Take the line containing "2020-04-22, Predicted current" and every line after it to the end of the records, and copy them exactly, excluding pictures.
··· LISTED ENTRIES ···
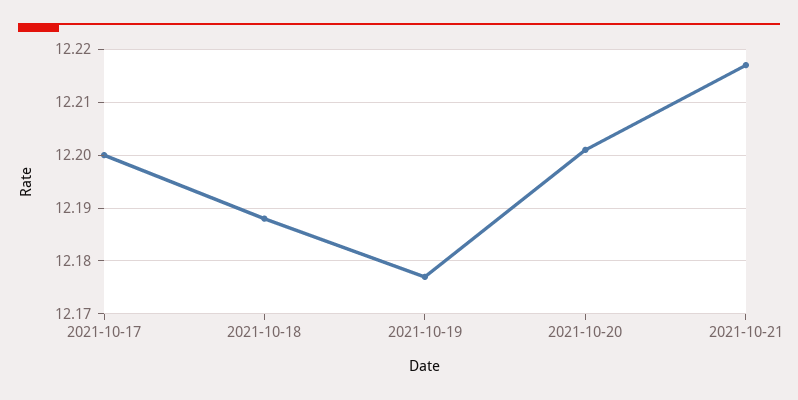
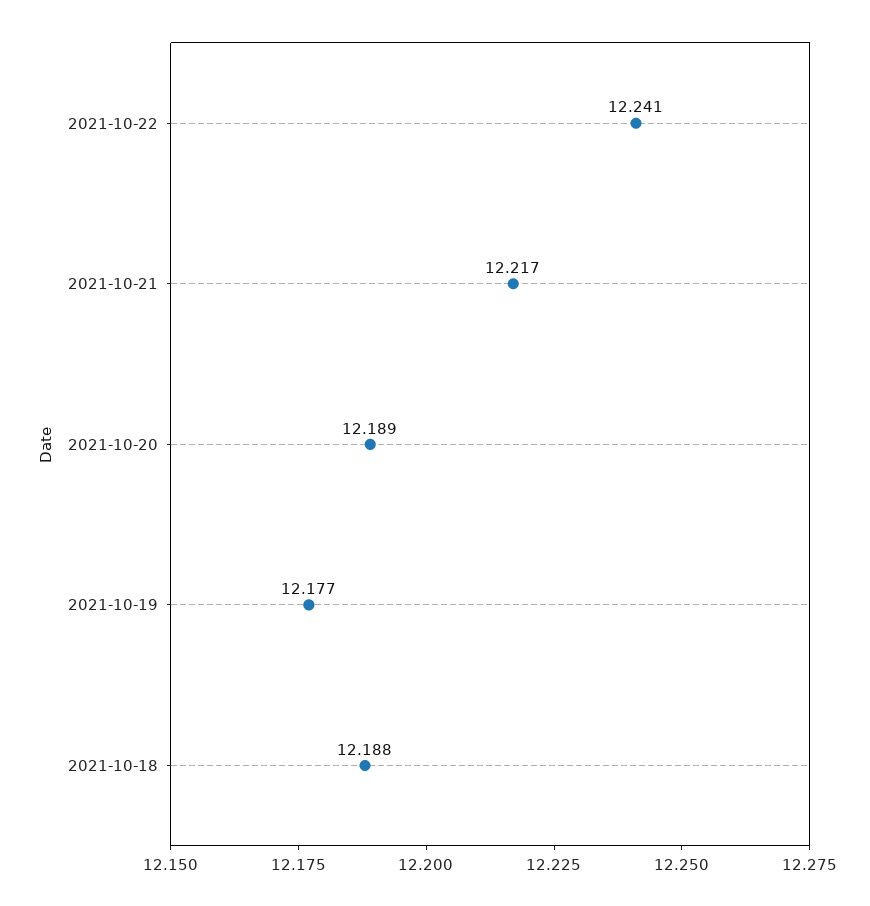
2021-10-17: 12.2 -> none
2021-10-20: 12.2 -> 12.189
2021-10-22: none -> 12.241

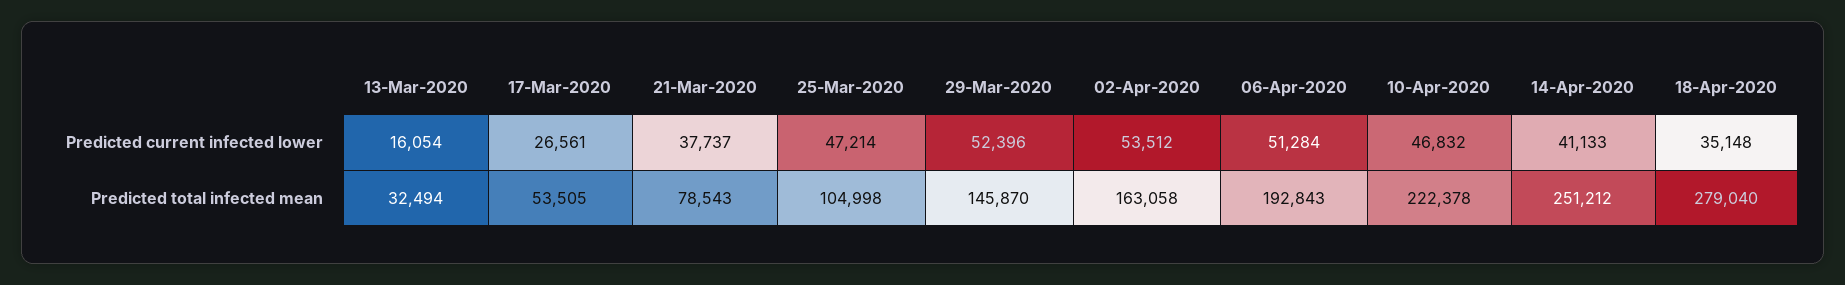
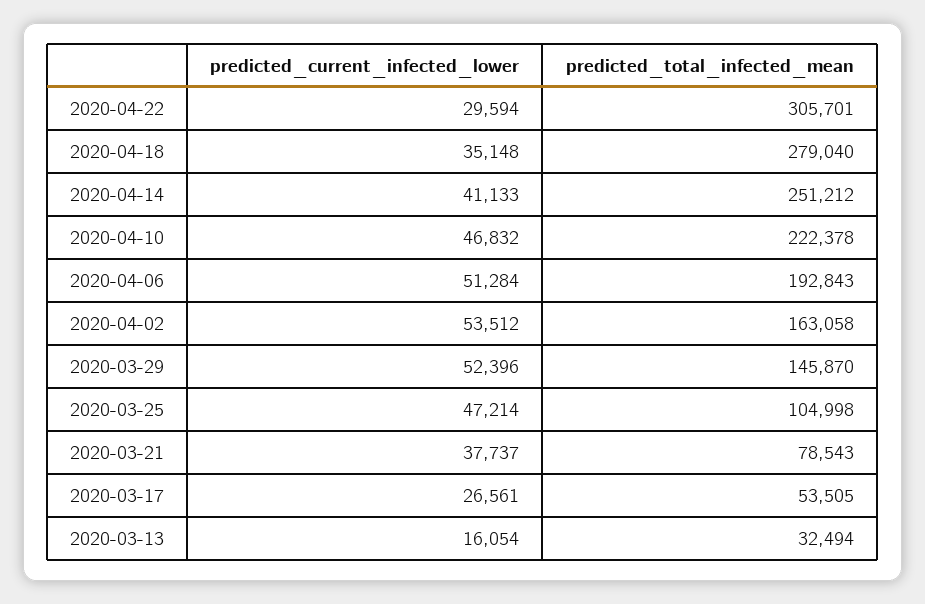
2020-04-22, Predicted current infected lower: none -> 29594
2020-04-22, Predicted total infected mean: none -> 305701

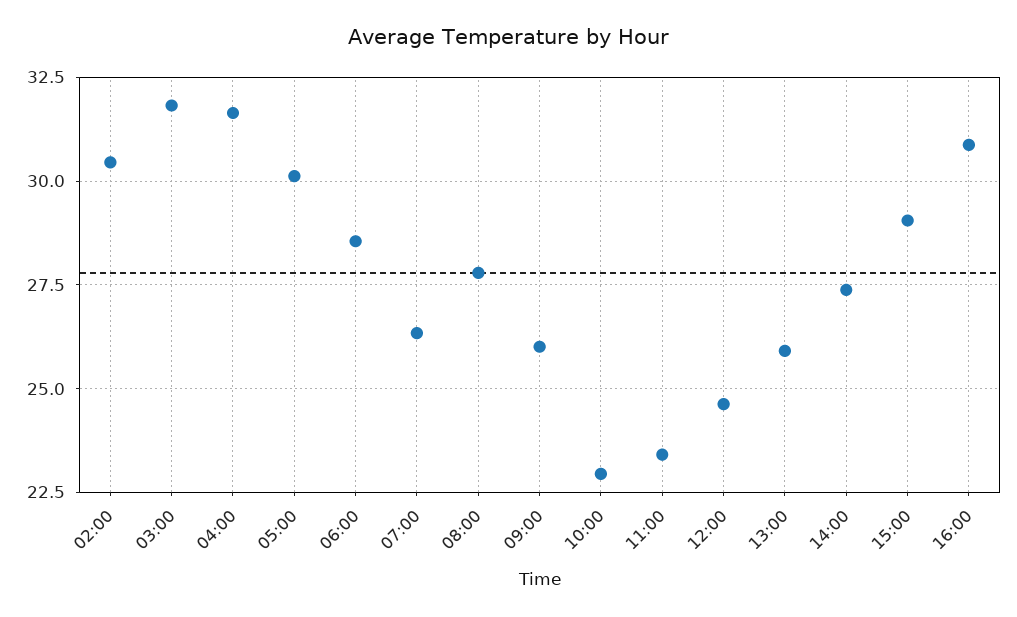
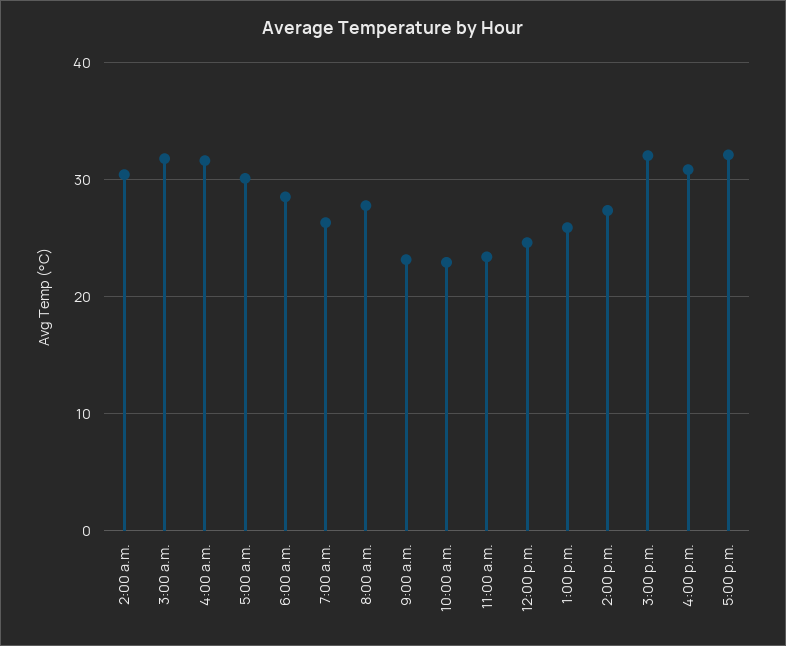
09:00: 26 -> 23
15:00: 29 -> 32
5:00 p.m.: none -> 32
···
▸ **ANSWER SECTION**
2020-04-22, Predicted current infected lower: none -> 29594
2020-04-22, Predicted total infected mean: none -> 305701

09:00: 26 -> 23
15:00: 29 -> 32
5:00 p.m.: none -> 32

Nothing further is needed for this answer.